Le Monde est un journal de référence. La plupart des informations qui figurent dans ce quotidien sont ensuite reprises par l'ensemble des médias. Il a donc un rôle phare dans la formation de l'opinion publique. A ce titre, Jean-Paul Gouteux a étudié la façon avec laquelle le journal a couvert le génocide. Dans « Le Monde, un contre pouvoir. Désinformation et manipulation sur le génocide rwandais » publié en 1999, il dénonce le traitement journalistique du quotidien. Alors que la question de la responsabilité de la France dans l'élaboration et la réalisation du génocide est réellement posée, Jean-Paul Gouteux rappelle « Un génocide ne peut s'accomplir sans le concours des médias. »

Auteur d'Un génocide secret d'état [1] et Le Monde, un contre pouvoir ?  [2] Jean-Paul Gouteux reproche principalement au quotidien :

- d'avoir minimisé l'importance des massacres en les faisant passer pour « un simple conflit ethnique » : « En dissimulant la réalité du génocide, la presse français a probablement favorisé ces trois mois de tueries ininterrompues. Le Monde et les médias qui ont asséné systématiquement une explication ethnique pour tous les événements politiques en Afrique, en l'occurrence l'antagonisme Hutu-Tutsi au Rwanda, ont préparé le terrain. L'occultation ensuite de la réalité du drame en cours, en particulier la dissimulation du caractère ethnique et méthodique des massacres, ne pouvait que conforter ces extrémistes hutus dans le bien-fondé de leur entreprise ».

- d'avoir participé à la confusion entre bourreaux et victimes. L'auteur souligne notamment un éditorial de Jean-Marie Colombani(le 23 juillet 1994). Celui-ci écrivait « Le FPR fait le vide autour de lui, est responsable de l'exode et surtout ne veut rentrer que les paysans, sous prétexte de récoltes, ce qui lui permet d'exclure les intellectuels hutus » et concluait que si cela était confirmé « cela rappellerait quelque chose du côté de Cambodge ». Colette Braeckman, journaliste belge au Soir avait répondu à cet éditorial le 25 juillet 1994, par un « courageux article »précise Gouteux intitulé « Désinformation et manipulation ». Jean-Paul Gouteux reprendra d'ailleurs ce titre

- d'utiliser les services de renseignements comme source privilégiée d'information. « Les 200 articles où il [Jacques Isnard] fait explicitement référence au sigle DGSE montrent qu'il dispose d'informations de toute première main. Dans un article intitulé « Le spleen des agents secrets français »(Le Monde du 2 juin 1995), Jacques Isnard se fait même le porte-parole des revendications corporatistes de nos hommes de l'ombre ». Ainsi l'auteur qualifie Jacques Isnard (responsable de la rubrique Armée/défense du quotidien et Jean-Marie Colombani (rédacteur en chef) " d'honorables correspondants" de la DGSE. « "Honorable correspondant" est le terme consacré par les "Services" pour les journalistes avec lesquels ils entretiennent une amicale (et fructueuse) collaboration. » Pour se justifier, Jean-Paul Gouteux cite les confessions de Claude Silberzahn, ancien directeur de la DGSE qui évoque son amitié avec Jacques Isnard et Jean-Marie Colombani dans son livre Au cœur du secret [3] : 1500 jours aux commande de la DGSE, 1989-1993.
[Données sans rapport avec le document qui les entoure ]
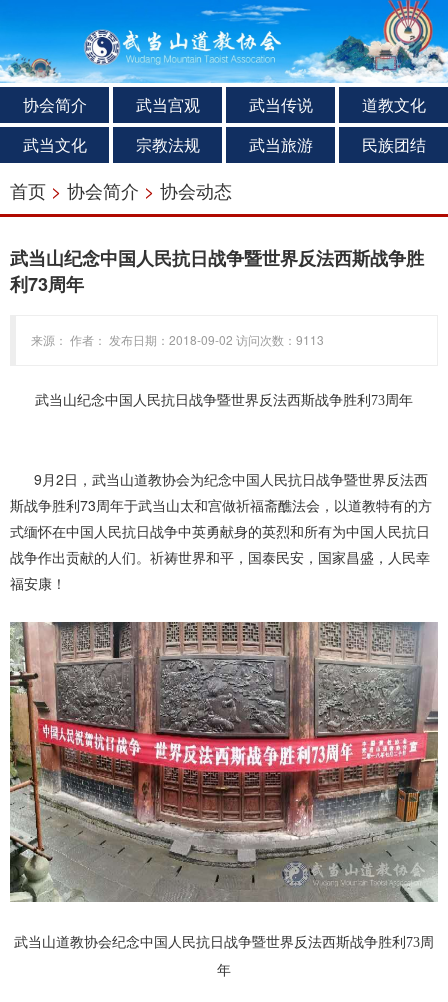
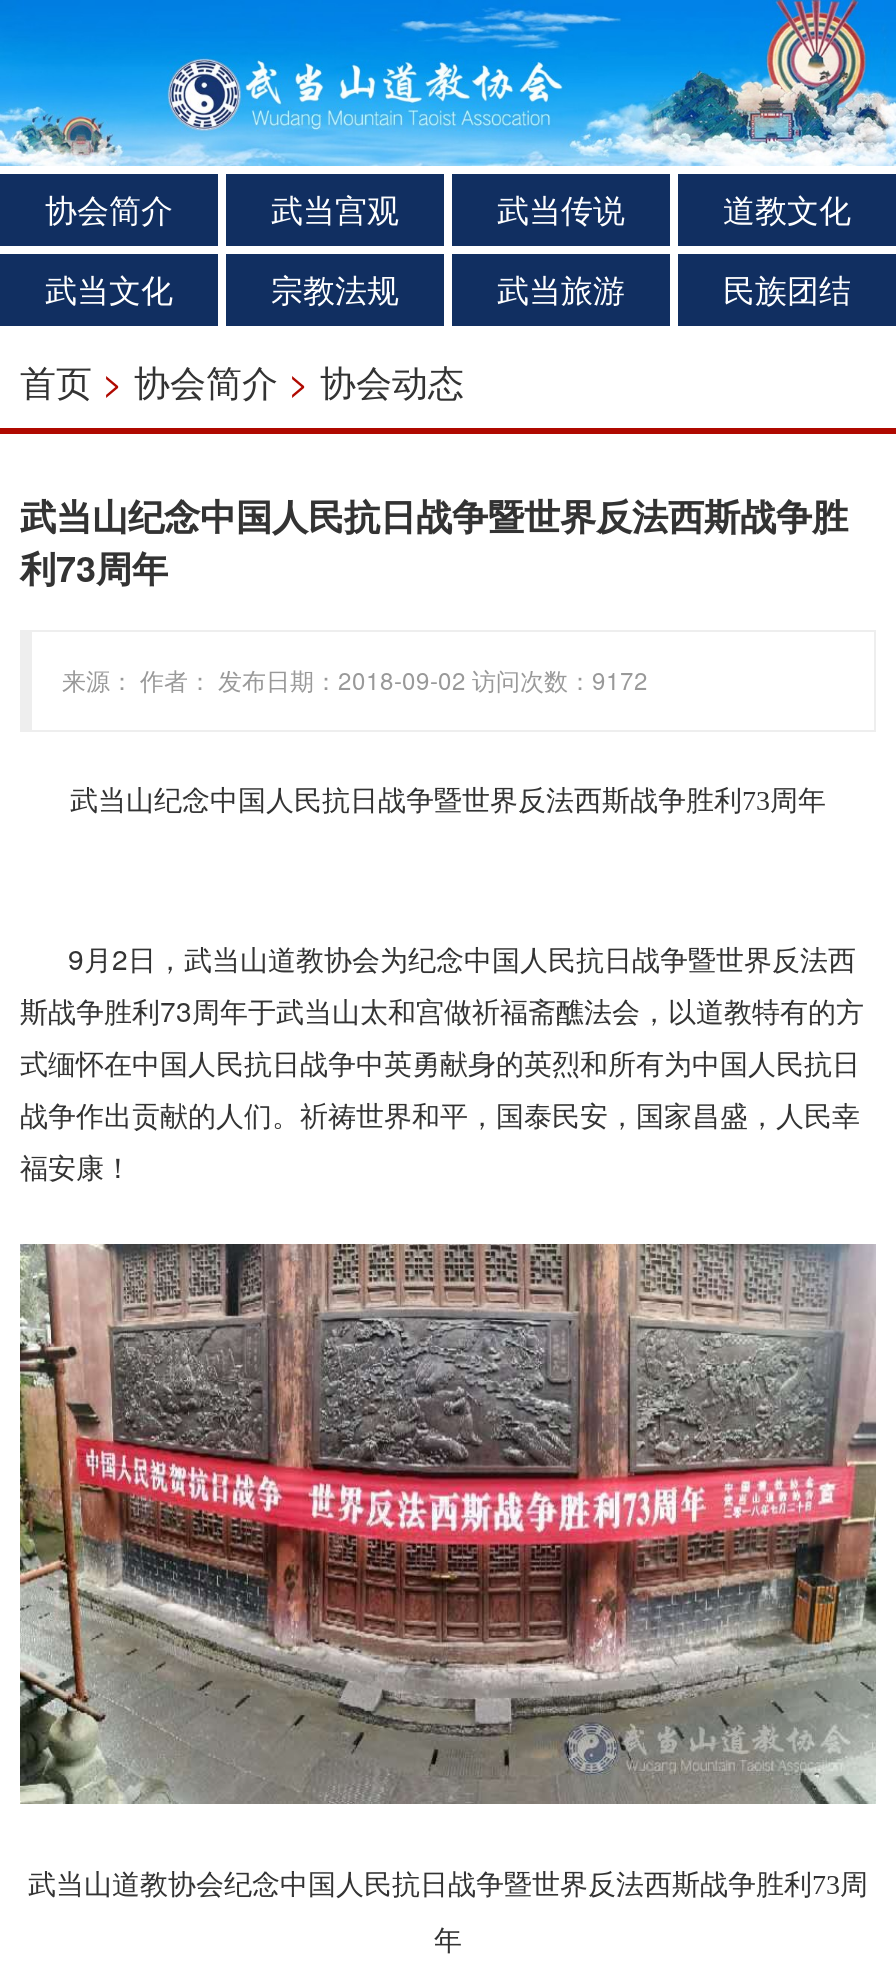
- 来源： 作者： 发布日期：2018-09-02 访问次数：9113
+ 来源： 作者： 发布日期：2018-09-02 访问次数：9172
- de s'être fait , comme l'analyse plus précisément encore l'association ACRIMED (Action Critique medias) le « porte parole de la politiqueafricaine de l'Elysée ». Jean-Paul Gouteux rejoint aussi les commentaires de l'Association Survie ou encore presselibre.org. Gouteux cite par exemple le quotidien quand il présentait l'opération Turquoise comme une opération humanitaire dans laquelle les Tutsis pouvaient être des dangers pour les forces française « un Tutsi peut s'avérer un combattant en puissance » (Le Monde du 29 juin 1994)

 

Pour l'auteur, en choisissant de négliger les informations provenant d'autres sources et qui pourraient contredire celles transmises par les services de renseignement, Le Monde aurait adopté une ligne éditoriale partiale. Une ligne qui s'illustrerait par exemple dans une caricature (reproduite sur le site web de presselibre) de Plantu, parue dans Le Monde des 21-22 août 1994. Le dessin « qui a donné la nausée à l'africaniste Jean-Pierre Chrétien », précise Gouteux, illustre le départ des militaires français de l'opération Turquoise rentrant en France. L'un d'eux se retourne et dit à un militaire du FPR (Le Front Populaire Patriotique qui avait repris le pouvoir à Kigali) : « Et on est bien d'accord : plus de génocide ! ! ! ».

  L'auteur constate « Trois mois de désinformation par l'équipe du Monde sont dans ce dessin, qui résume ce que pouvait comprendre un lecteur du Monde ».

Pour Jean-Paul Gouteux, information et désinformations se cotoient sans distinction dans les colonnes du Monde « le camouflage du génocide »du Monde n'est pas lié au manque d'information :« Face à ce qu'ont écrit d'autres journaux comme Le Soir de Bruxelles, L'Humanité, La Croix, Le Figaro, etc.., l'acte délibéré est évident. » Finalement, à la question Le Monde, un contre pouvoir ? Jean-Paul Gouteux répond par la négative, sans aucune hésitation : « Il est indiscutable (...) que Le Monde a tout fait pour que les citoyens français n'aient aucune chance de comprendre que leur État était engagé en Afrique dans une entreprise politique et militaire dont l'objectif est le résultat du troisième génocide de l'histoire. »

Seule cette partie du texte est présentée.